A few London observers had been aware of the phenomenon for 30 years, but in 1960 and 1961 rekindled interest led to the marshalling of two remarkable co-operative watches along the 40 mile diameter of the London Natural History Society’s circular area. When Tony Gibbs and I wrote up the results of the first, the title of our paper was “Four Million Birds?” and I still feel that to be a minimal estimate of the total passage sampled by 70 observers.
Sadly, lack of time prevented a full analysis of the second watch, and within a few years the significance of observations of diurnal passage was destructively criticised by more statistically-minded observers, with the result that our enthusiasm for early rises and sky-staring ebbed away.
The decline of inland ‘wait and see’ observations on visible migrants is regrettable. It seems that the phenomenon, also studied with particular success along the Trent Valley, has faded – in the persistent easterlies of most recent autumns? with a trans-European reduction in bird numbers? – but it is still detectable on cloud-lowering days.

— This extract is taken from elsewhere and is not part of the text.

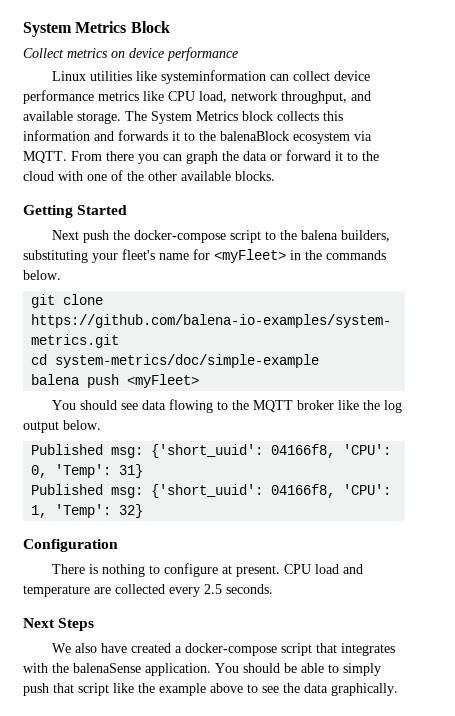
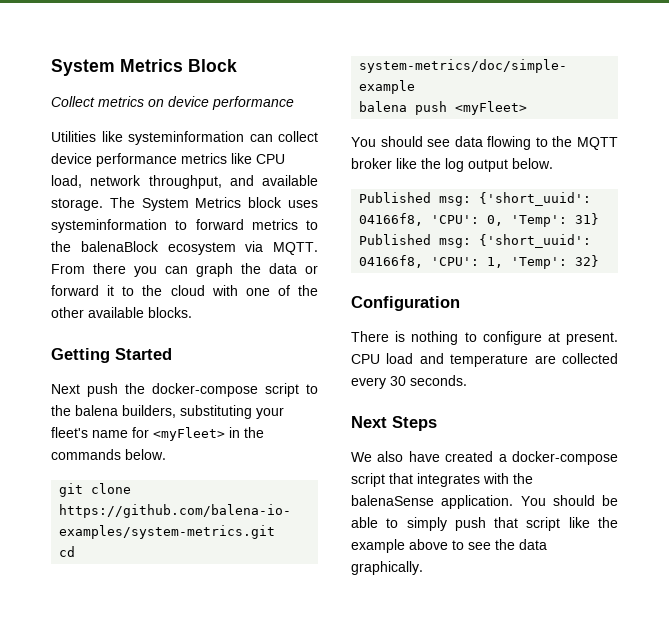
[52,71,133,81] Linux utilities -> [51,131,96,142] Utilities
[277,111,343,121] [23,130,180,141] collects this information and forwards it -> [288,200,318,208] [51,219,298,233] uses systeminformation to forward metrics
[204,584,222,594] 2.5 -> [390,376,406,386] 30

So if you want to witness migrants filling an autumn morning, it is upward you must look. Why not choose a local summit or escarpment or just a wide horizon and see if you can reprise the old excitements? And learn flight calls and forms as you otherwise never will!
Another ‘wait and see’ study that I have enjoyed is to watch winter flocks of feeding birds. Often you can do this from a car and experience not just the hustle and bustle but also understand the interactions of several species and their escape behaviour – finches in a fast flurry into hedges, Fieldfares in a noisy lift to topmost twigs.
You may even spot the odd bird out. Long, patient looks through Golden Plovers do produce Lessers [now called Pacific American Golden Plovers), but I have yet to find a rare thrush among my Fieldfares and Redwings. A few more thousand closely inspected and who knows?
‘Wait and see’ benefits can come from other tactics. Sitting quietly in the lee of a wood, standing in the shadows of a passerine roost and watching late feeding hirundines – for their classic predator, the Hobby – are just three examples.
Nowadays everybody understands the value of patience in seawatching but the tactic of
‘wait and see’ has broad application, while the cost-effectiveness of birds coming to you is considerable. Why not see what being patient does for your birdwatching? And petrol bills?!